What do you mean, why are we stopping?!
If you just got on a horse like a normal person, we wouldn’t have these problems.

After the spider is successfully squished, we resume our journey.  Fortunately no other threats crawl out of the shadows, and we’re already within striking distance of Darkwater Crossing — so it doesn’t take long before we reach the outskirts of the modest mining camp.

Maurice has already fallen behind, of course.  However, Jenassa and I are pretty sure he won’t get into trouble in such a short time, unless he happens to get really unlucky — or if Kynareth decides she doesn’t want him around.  Which, given that he seems incredibly unprepared to travel anywhere outside a city, doesn’t sound so farfetched.

This place makes Shor's Stone look positively urban.
This place makes Shor’s Stone look positively urban.

There appears to be only one permanent dwelling in Darkwater Crossing, and unlike the mining community at Kynesgrove, it’s not even an inn.  It’s just an ordinary farmhouse, complete with a small field of crops and a few chickens.  Hopefully someone’s at home.  Dismounting, I make sure I still have Sylgja’s satchel with me before I approach the farmhouse door.

At my knock, someone inside calls out an invitation to enter.  I glance back at Jenassa to make sure she’s heard, then I pull open the door and head inside.

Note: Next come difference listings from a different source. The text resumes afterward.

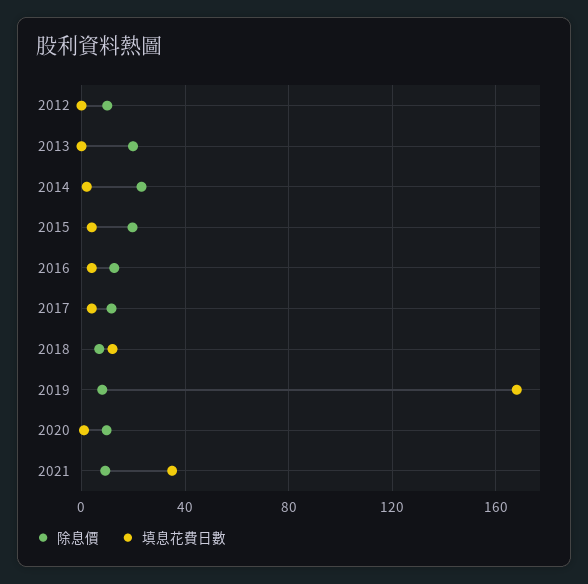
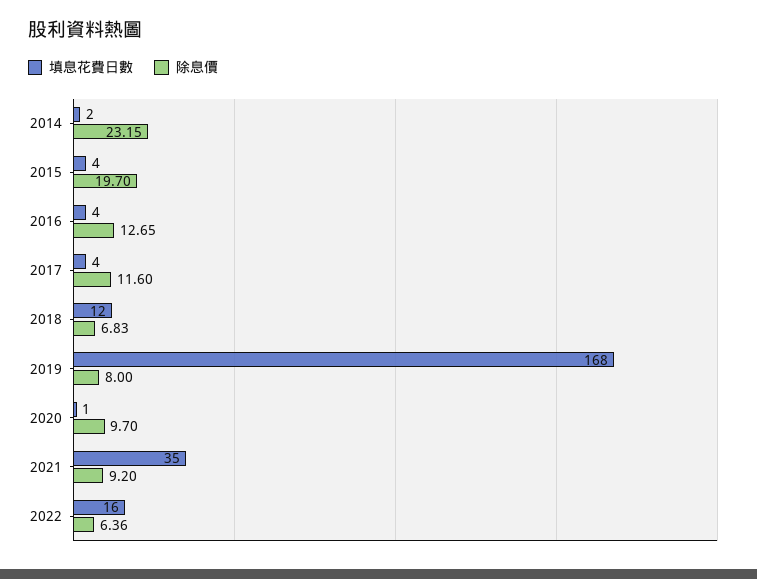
除息價, 2012: 10 -> none
填息花費日數, 2012: 0 -> none
除息價, 2013: 20 -> none
填息花費日數, 2013: 0 -> none
填息花費日數, 2022: none -> 16
除息價, 2022: none -> 6.36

Right. I'm sure she thought about you a lot when there was an ice wolf in her house trying to eat her face off.
I’m sure she thought about you a lot when there was a wolf in her house trying to eat her face off.

Sylgja’s parents are clearly very pleased to hear from their daughter.  After her father accepts the satchel, he immediately empties it of its contents, then starts stuffing it full of letters as he asks me to return the satchel to her.  Seriously?!  Why does everyone try to make me the new courier?  Sure, he’s only one man and Skyrim is a big place, but… oh, for the love of Mara, fine.  But this is the last time I’m acting as the pony express or I swear by the Divines, I will go postal on someone’s arse.

As I reluctantly accept the satchel, Verner and his wife start arguing about how much work she does in the mine compared to her husband.  It seems that his wife used to be an adventurer, and she still has some of the old wanderlust, which he resents.  It’s clearly an old argument, as neither of them even raise their voices, and from their tone it’s evident that they’re going over well-trodden ground.  Still, it’s rather embarrassing for an outsider to listen to their disagreement, so I bid them farewell as Jenassa and I swiftly take our leave.

Sunset over the steam pools.
Sunset over the steam pools.

As we exit the farmhouse, Maurice is waiting for us beside our horses.  Good to know he didn’t get eaten by wild creatures after all — although I admit if it had happened, I’m sure Jenassa and I would manage to carry on somehow.

Fortunately, from the general appearance of the landmarks around us, the location of the Eldergleam sanctuary must be close by.  Maurice confirms our suspicions, claiming that as a pilgrim of Kynareth, he can sense the Eldergleam’s presence.  He starts shouting vague directions at us while Jenassa and I exchange progressively more exasperated glances.  It’s official — we can’t ditch this twit fast enough.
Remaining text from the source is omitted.